Custom designed implants have provided completely new types of facial augmentation effects not thought previously possible. This is particularly true in the cheek area where various oval-shaped implant styles are available as standard options. These create malar-submalar fullness over the anterolateral aspect of the cheekbone often called an ‘apple cheek’ effect. But such an aesthetic midface effect is not desired by every patient particularly men.
The most common custom cheek implant style is the infraorbital-malar design. This creates a horizontal line of augmentation from under the eye out onto the zygomatic arch. This high cheekbone look follows the skeletal pattern of the bone hence giving it its name. But like all types of cheek implant the most critical or sensitive area of augmentation is where it turns the corner from the undereye to the zygomatic arch. This is somewhat similar to the most projecting point of a chin implant. It is the determining of whether a patient feels the implant is too large or not.

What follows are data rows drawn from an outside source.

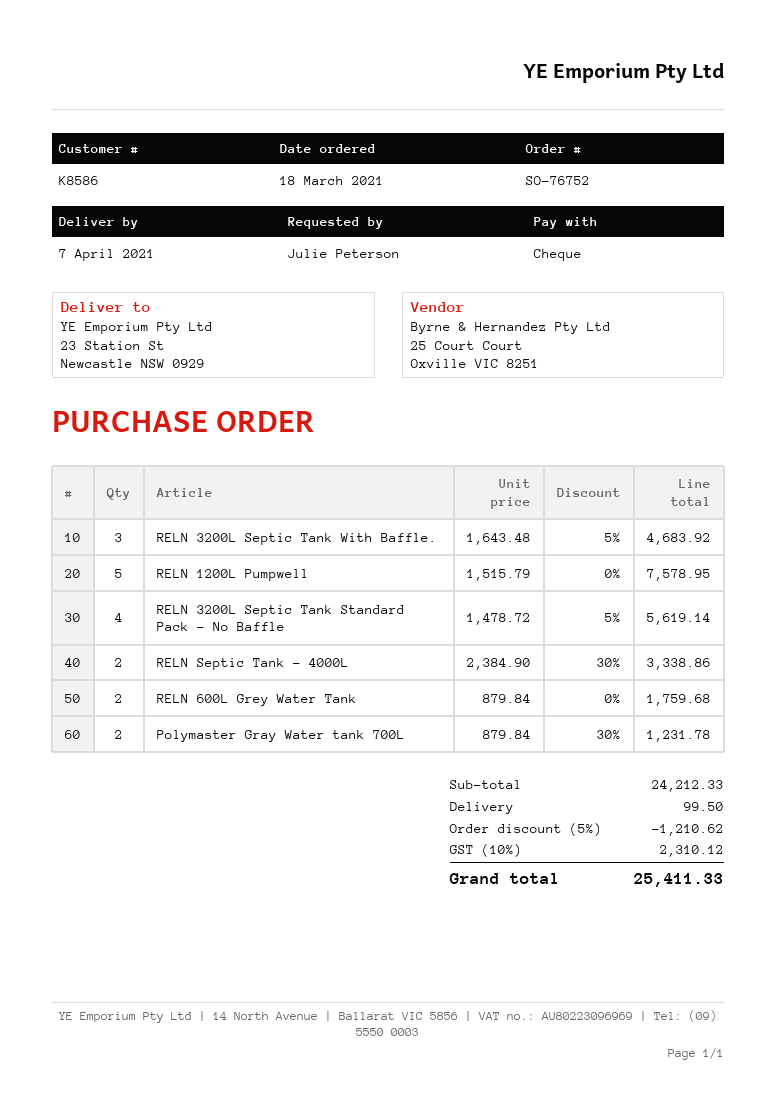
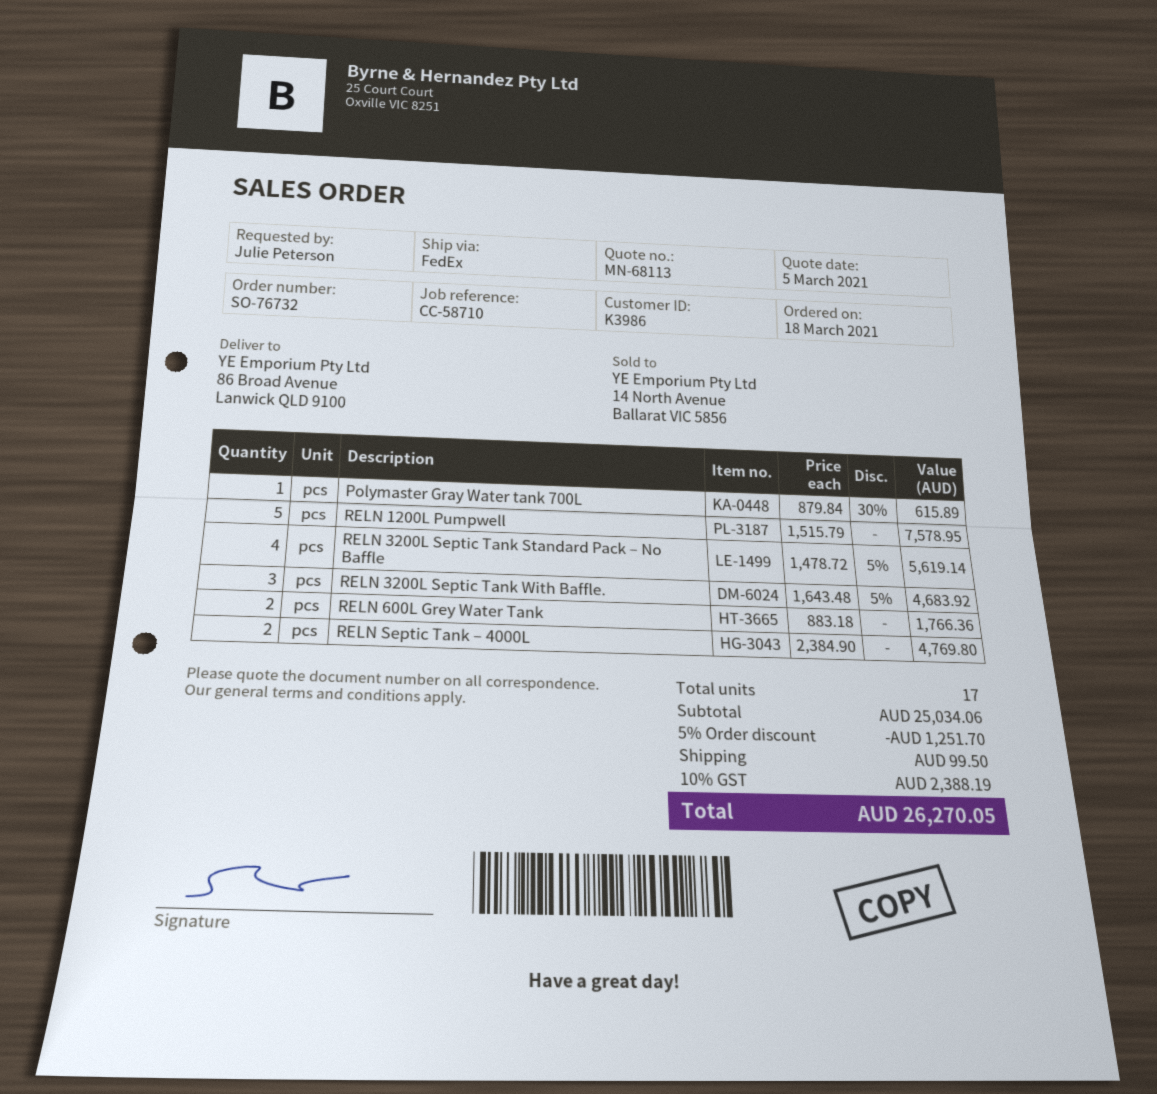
order number: SO-76752 -> SO-76732
customer number: K8586 -> K3986
ship to: 23 Station St, Newcastle NSW 0929 -> 86 Broad Avenue, Lanwick QLD 9100
RELN Septic Tank – 4000L: 2 x 2384.90 - 30% = 3338.86 -> 2 x 2384.90 = 4769.80
RELN 600L Grey Water Tank: 2 x 879.84 = 1759.68 -> 2 x 883.18 = 1766.36
Polymaster Gray Water tank 700L: 2 x 879.84 - 30% = 1231.78 -> 1 x 879.84 - 30% = 615.89
subtotal: 24212.33 -> 25034.06
discount: 5% = 1210.62 -> 5% = 1251.70
tax: 10% = 2310.12 -> 10% = 2388.19
total: 25411.33 -> 26270.05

Despite the best predicted design efforts it is very difficult to ever know precisely whether a custom infraorbital-malar or cheek implant design is excessive. Only until a patient ‘wears it’ for awhile can it ever be known. Sometimes I can tell when I place it during surgery that if it looks a bit too much and I take the opportunity to shave it down a bit. Other times a patient may have them in place for months or even years and then decide they prefer them to be less prominent. Fortunately, like all custom facial implants they are modifiable by experienced shaving techniques.
Experience in modifying custom facial implants comes from a learned experience in longitudinal shaving techniques with large scalpel blades of either #10 or #20 size. Long passes of the blade on the implant that has been compressed on a flat metal surface is the key to a relatively smooth and even surface.